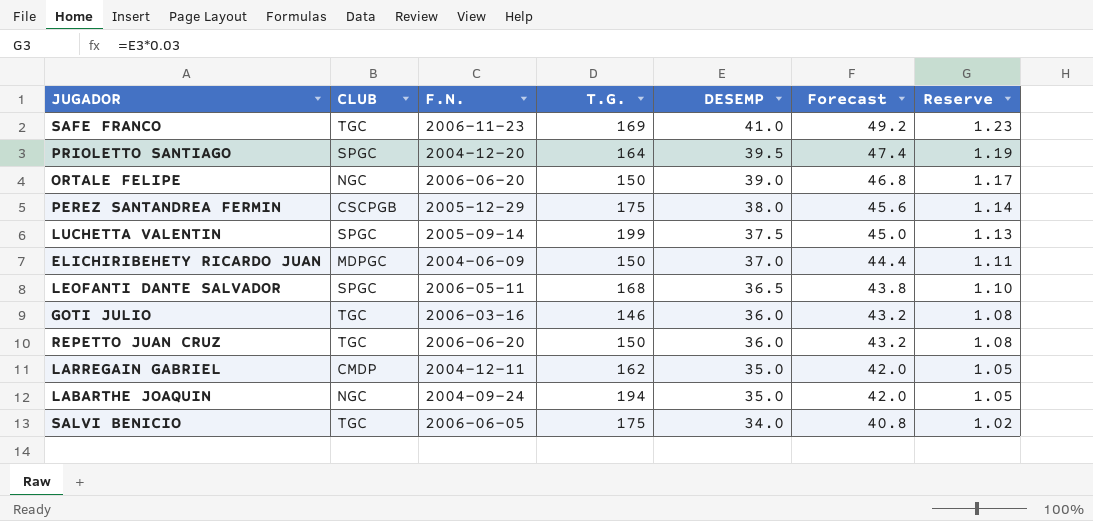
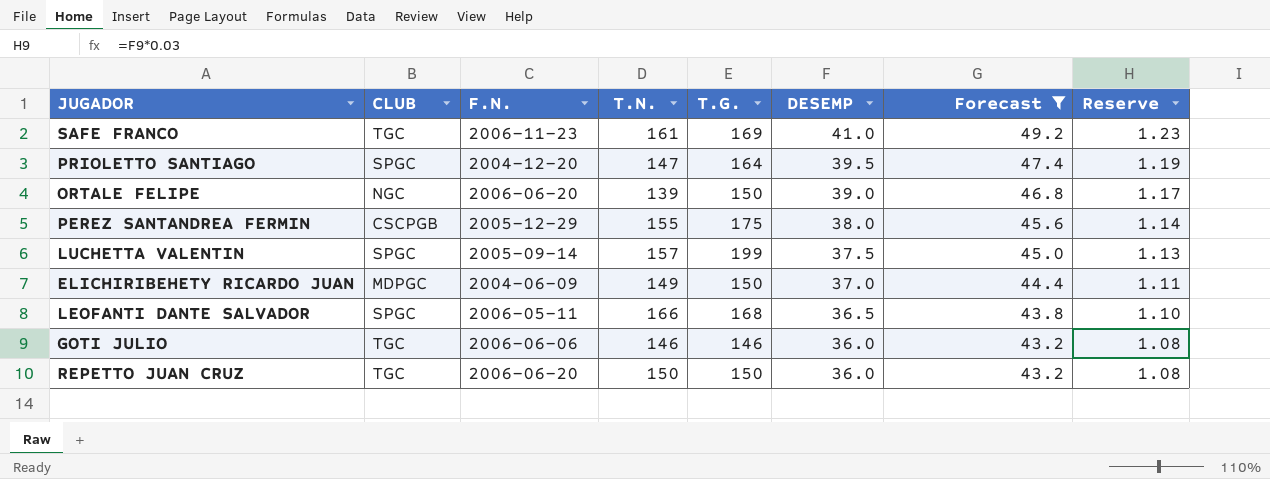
filter: none -> Forecast >= 43.2
column T.N. | position: none -> 4
GOTI JULIO | F.N.: 2006-03-16 -> 2006-06-06

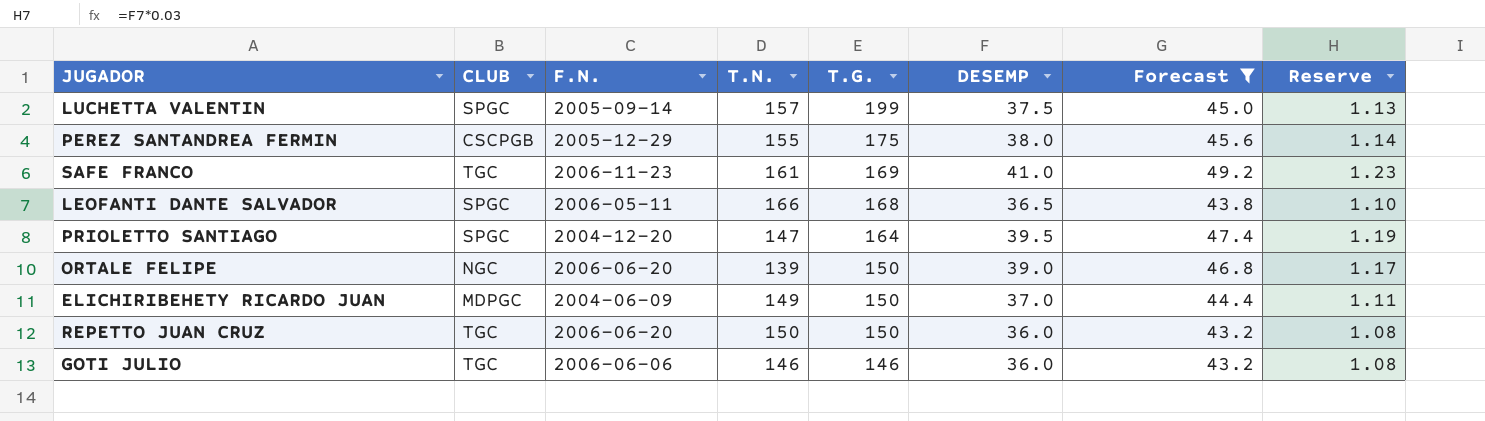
row order: DESEMP descending -> T.G. descending

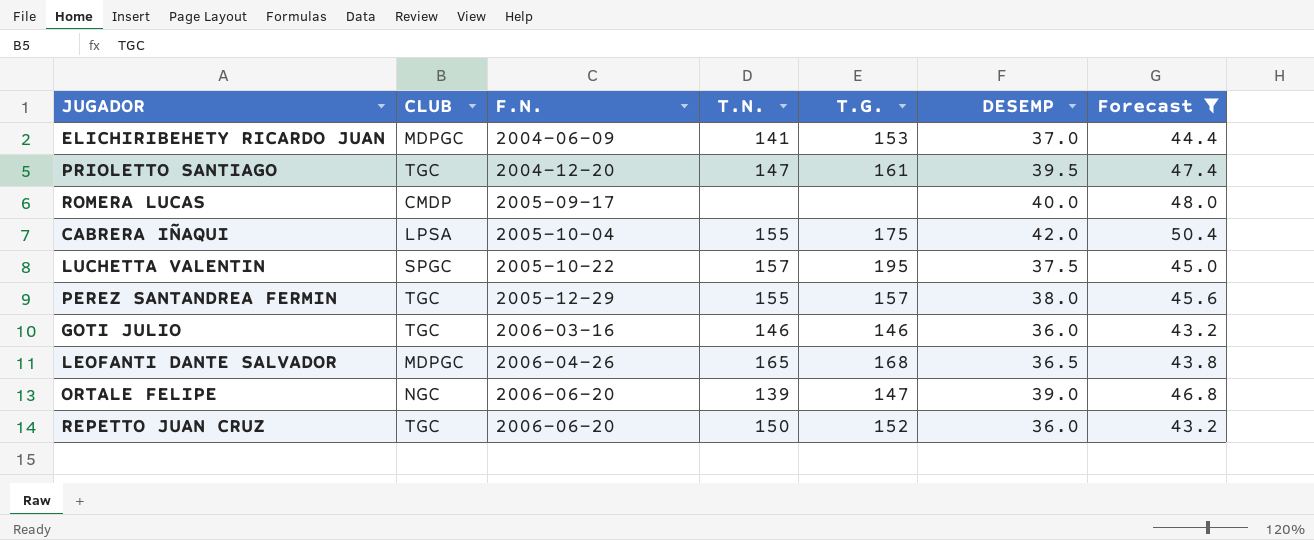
row order: T.G. descending -> F.N. ascending
column Reserve | formula: [DESEMP] * 0.03 -> none
row SAFE FRANCO: TGC | 2006-11-23 | 161 | 169 | 41.0 | 49.2 | 1.23 -> none
ELICHIRIBEHETY RICARDO JUAN | T.N.: 149 -> 141
ELICHIRIBEHETY RICARDO JUAN | T.G.: 150 -> 153
PRIOLETTO SANTIAGO | CLUB: SPGC -> TGC
PRIOLETTO SANTIAGO | T.G.: 164 -> 161
row ROMERA LUCAS: none -> CMDP | 2005-09-17 | none | none | 40.0 | 48.0
row CABRERA IÑAQUI: none -> LPSA | 2005-10-04 | 155 | 175 | 42.0 | 50.4
LUCHETTA VALENTIN | F.N.: 2005-09-14 -> 2005-10-22
LUCHETTA VALENTIN | T.G.: 199 -> 195
PEREZ SANTANDREA FERMIN | CLUB: CSCPGB -> TGC
PEREZ SANTANDREA FERMIN | T.G.: 175 -> 157
GOTI JULIO | F.N.: 2006-06-06 -> 2006-03-16
LEOFANTI DANTE SALVADOR | CLUB: SPGC -> MDPGC
LEOFANTI DANTE SALVADOR | F.N.: 2006-05-11 -> 2006-04-26
LEOFANTI DANTE SALVADOR | T.N.: 166 -> 165
ORTALE FELIPE | T.G.: 150 -> 147
REPETTO JUAN CRUZ | T.G.: 150 -> 152

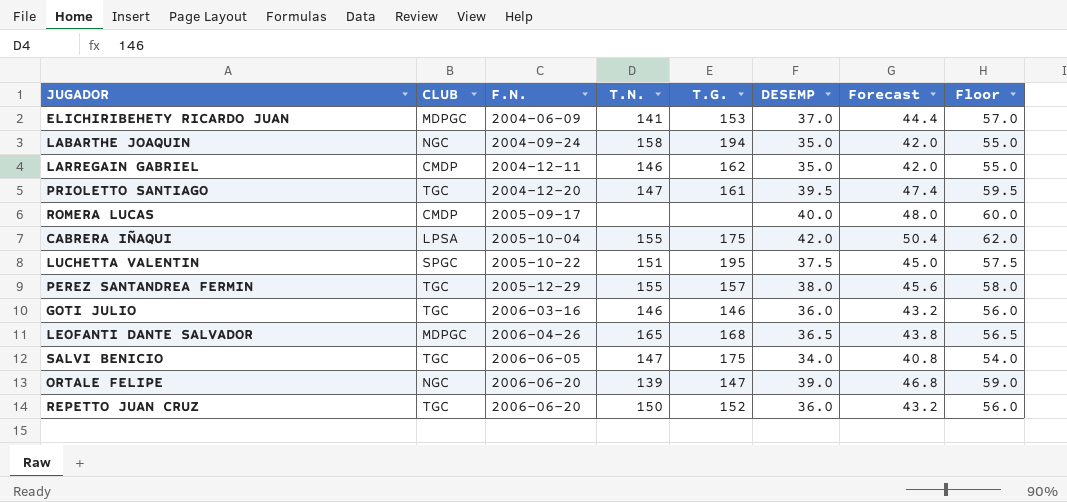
filter: Forecast >= 43.2 -> none
column Floor | formula: none -> [DESEMP] + 20
LUCHETTA VALENTIN | T.N.: 157 -> 151

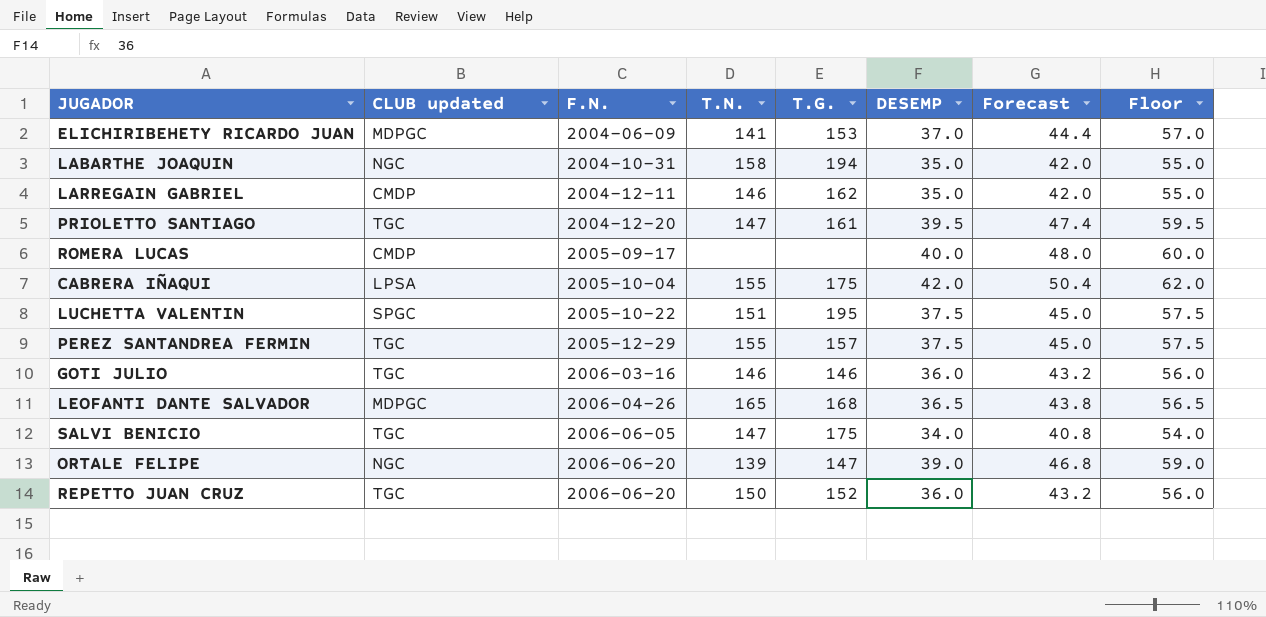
column name: CLUB -> CLUB updated
LABARTHE JOAQUIN | F.N.: 2004-09-24 -> 2004-10-31
PEREZ SANTANDREA FERMIN | DESEMP: 38.0 -> 37.5
PEREZ SANTANDREA FERMIN | Forecast: 45.6 -> 45.0
PEREZ SANTANDREA FERMIN | Floor: 58.0 -> 57.5

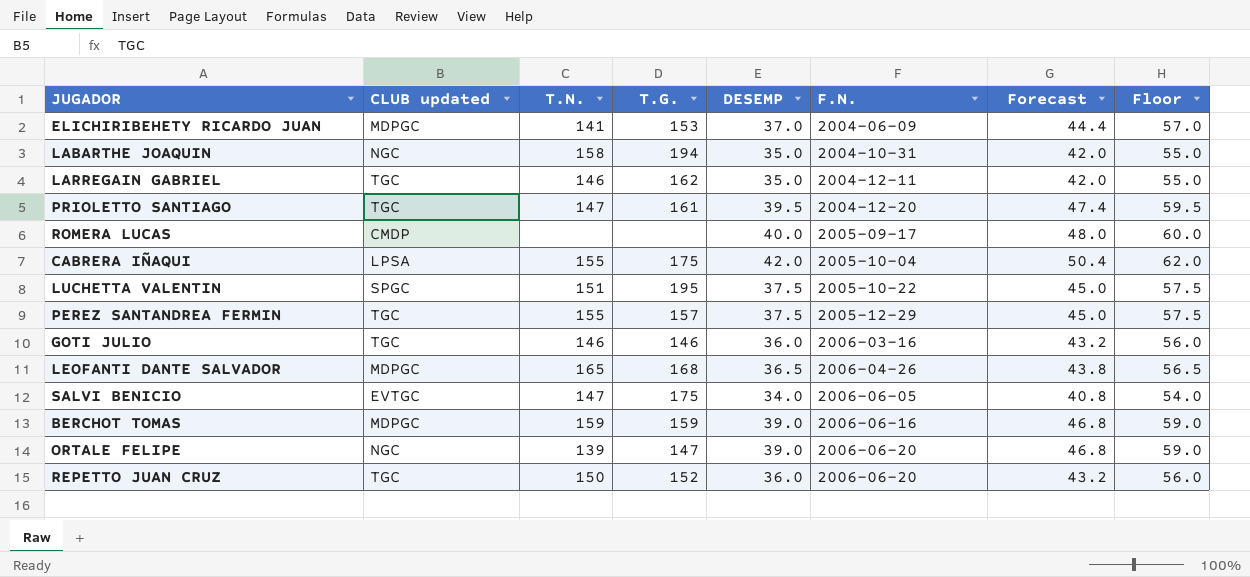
column F.N. | position: 3 -> 6
LARREGAIN GABRIEL | CLUB updated: CMDP -> TGC
SALVI BENICIO | CLUB updated: TGC -> EVTGC
row BERCHOT TOMAS: none -> MDPGC | 159 | 159 | 39.0 | 2006-06-16 | 46.8 | 59.0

> **Task item**: From the first line to the last, copy the records exactly and skip the pictures.

> **Answer space**:
filter: none -> Forecast >= 43.2
column T.N. | position: none -> 4
GOTI JULIO | F.N.: 2006-03-16 -> 2006-06-06

row order: DESEMP descending -> T.G. descending

row order: T.G. descending -> F.N. ascending
column Reserve | formula: [DESEMP] * 0.03 -> none
row SAFE FRANCO: TGC | 2006-11-23 | 161 | 169 | 41.0 | 49.2 | 1.23 -> none
ELICHIRIBEHETY RICARDO JUAN | T.N.: 149 -> 141
ELICHIRIBEHETY RICARDO JUAN | T.G.: 150 -> 153
PRIOLETTO SANTIAGO | CLUB: SPGC -> TGC
PRIOLETTO SANTIAGO | T.G.: 164 -> 161
row ROMERA LUCAS: none -> CMDP | 2005-09-17 | none | none | 40.0 | 48.0
row CABRERA IÑAQUI: none -> LPSA | 2005-10-04 | 155 | 175 | 42.0 | 50.4
LUCHETTA VALENTIN | F.N.: 2005-09-14 -> 2005-10-22
LUCHETTA VALENTIN | T.G.: 199 -> 195
PEREZ SANTANDREA FERMIN | CLUB: CSCPGB -> TGC
PEREZ SANTANDREA FERMIN | T.G.: 175 -> 157
GOTI JULIO | F.N.: 2006-06-06 -> 2006-03-16
LEOFANTI DANTE SALVADOR | CLUB: SPGC -> MDPGC
LEOFANTI DANTE SALVADOR | F.N.: 2006-05-11 -> 2006-04-26
LEOFANTI DANTE SALVADOR | T.N.: 166 -> 165
ORTALE FELIPE | T.G.: 150 -> 147
REPETTO JUAN CRUZ | T.G.: 150 -> 152

filter: Forecast >= 43.2 -> none
column Floor | formula: none -> [DESEMP] + 20
LUCHETTA VALENTIN | T.N.: 157 -> 151

column name: CLUB -> CLUB updated
LABARTHE JOAQUIN | F.N.: 2004-09-24 -> 2004-10-31
PEREZ SANTANDREA FERMIN | DESEMP: 38.0 -> 37.5
PEREZ SANTANDREA FERMIN | Forecast: 45.6 -> 45.0
PEREZ SANTANDREA FERMIN | Floor: 58.0 -> 57.5

column F.N. | position: 3 -> 6
LARREGAIN GABRIEL | CLUB updated: CMDP -> TGC
SALVI BENICIO | CLUB updated: TGC -> EVTGC
row BERCHOT TOMAS: none -> MDPGC | 159 | 159 | 39.0 | 2006-06-16 | 46.8 | 59.0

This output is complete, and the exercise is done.